The path came to the crown at last and Sam sat down with a weary sigh, to drink a mouthful of water and idly chew some dried fruit. "What's that, do you suppose?" he gestured off east where there was a reddish glow beneath the clouds and a tall spire thrusting upward from the distant ridge.
Legolas could see it more clearly, outlined by the light behind it. "A guard tower on the pass, I suspect," he murmured. "That seems to be the direction our path turns. It looks Gondorian. I suspect it was put there to watch Mordor in the early years of this age."
"And the Enemy took it."
"Long ago," Legolas agreed. "The sun will rise as we get nearer. I should see more detail. Perhaps we will be able to evade their notice."

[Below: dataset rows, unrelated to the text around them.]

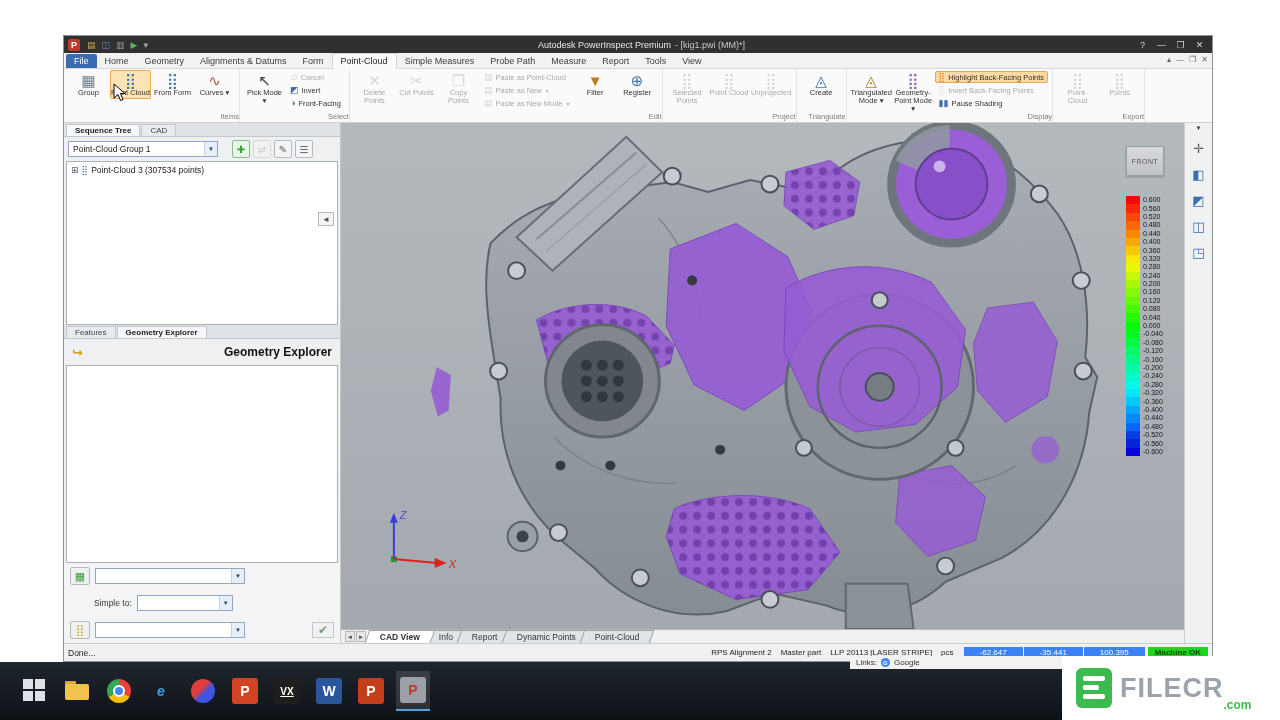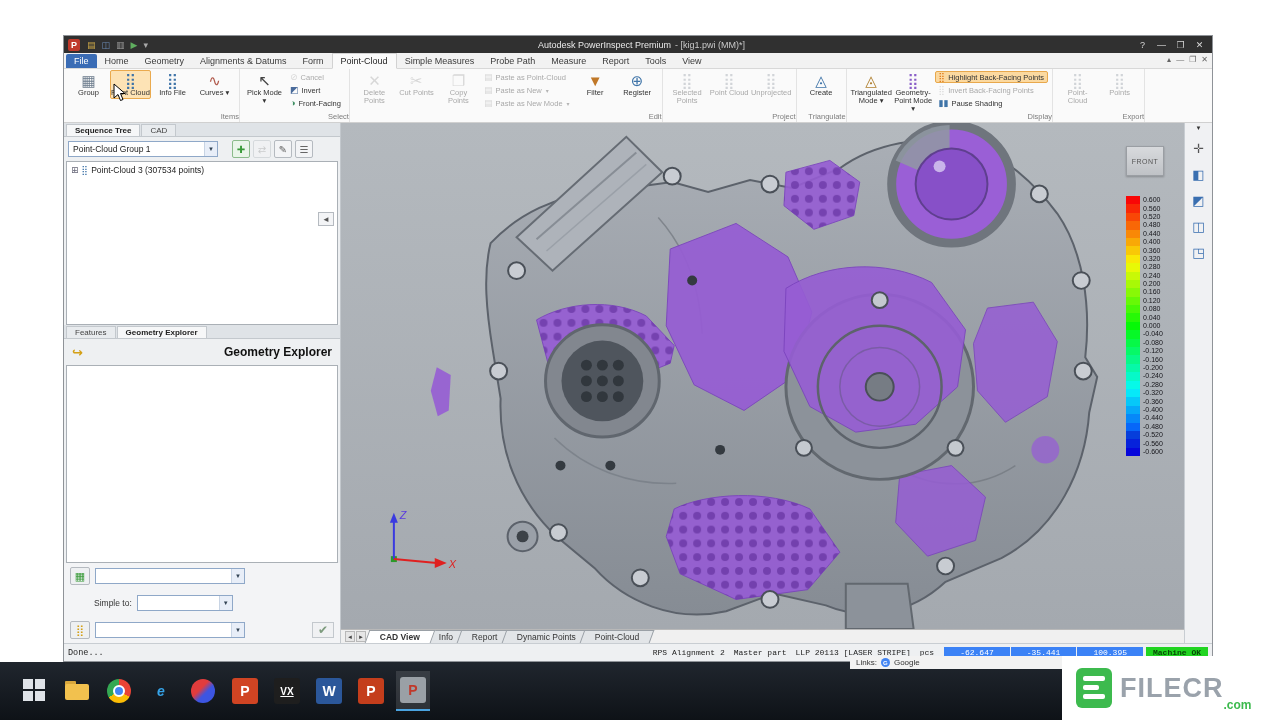--- a/index.html
+++ b/index.html
@@ -91,21 +91,21 @@
   .vtab.active { background:#fff; font-weight:bold; z-index:2; }
 
   
   .right-strip { width:28px; background:#f0f1f3; border-left:1px solid #c8cdd2; display:flex; flex-direction:column; align-items:center; padding-top:2px; }
   .strip-dd { font-size:6px; color:#333; margin-bottom:4px; }
   .nav-btn { width:22px; height:22px; margin:2px 0; display:flex; align-items:center; justify-content:center; font-size:13px; color:#3a6fb0; border-radius:2px; }
   .nav-btn.first { color:#555; }
 
   
   .statusbar { position:absolute; left:0; right:0; bottom:0; height:18px; background:#eef0f2; border-top:1px solid #c8cdd2;
-    display:flex; align-items:center; font-size:8px; color:#222; padding:0 4px;font-family:Liberation Mono, monospace; }
+    display:flex; align-items:center; font-size:8px; color:#222; padding:0 4px; }
   .st-msg { font-size:8.5px; margin-right:auto; }
   .st-item { margin-right:9px; white-space:nowrap; }
   .coord { background:#3b82f6; color:#fff; padding:1px 16px; margin-left:1px; }
   .mok { background:#21d421; color:#064806; font-weight:bold; padding:1px 7px; margin-left:3px; }
 
   
   .taskbar { position:absolute; left:0; top:662px; width:1280px; height:58px;
     background:linear-gradient(#20262e,#0e1217); display:flex; align-items:center; padding-left:18px; gap:8px; }
   .tb-item { width:34px; height:40px; display:flex; align-items:center; justify-content:center; position:relative; }
   .tb-item.active { background:rgba(255,255,255,.12); border-bottom:2px solid #4aa3e0; }
@@ -186,21 +186,21 @@
         <div class="rbtn-big">
           <span class="ric" style="color: rgb(107, 123, 140);">▦</span>
           <span class="rlb">Group</span>
         </div>
         <div class="rbtn-big hover">
           <span class="ric" style="color: rgb(63, 116, 168);">⣿</span>
           <span class="rlb">Point Cloud</span>
         </div>
         <div class="rbtn-big">
           <span class="ric" style="color: rgb(63, 116, 168);">⣿</span>
-          <span class="rlb">Info File</span>
+          <span class="rlb">From Form</span>
         </div>
         <div class="rbtn-big">
           <span class="ric" style="color: rgb(176, 88, 74);">∿</span>
           <span class="rlb">Curves ▾</span>
         </div>
         <div class="glabel">Items</div>
       </div>
       <div class="rgroup">
         <div class="rbtn-big">
           <span class="ric" style="color: rgb(68, 68, 68);">↖</span>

Sam just nodded. Then he lifted his head sharply, wrinkling his nose. "What's that smell? Like spoiled food and moldy old books."
Legolas had caught the scent as well and his grip tightened on his bow. Pure liquid hate seemed to flow in his veins instinctively in the moment he recognized the smell. Elves of Mirkwood loathed spiders only a hairsbreadth less than orcs, sometimes more since the multi-legged monsters were more common under the eaves of the forest. "Spiders," he hissed.
"Where?" Sam jumped to his feet and glanced around in panic.
"Not here," Legolas gestured with his free hand for Sam to calm down and be easy. "But close. It is the smell of a spider lair. Stay near me."
Sam nodded, his eyes wide and frightened. He grasped the hilt of Sting as they walked and stared into the shadows to either side, very nearly on Legolas' heels.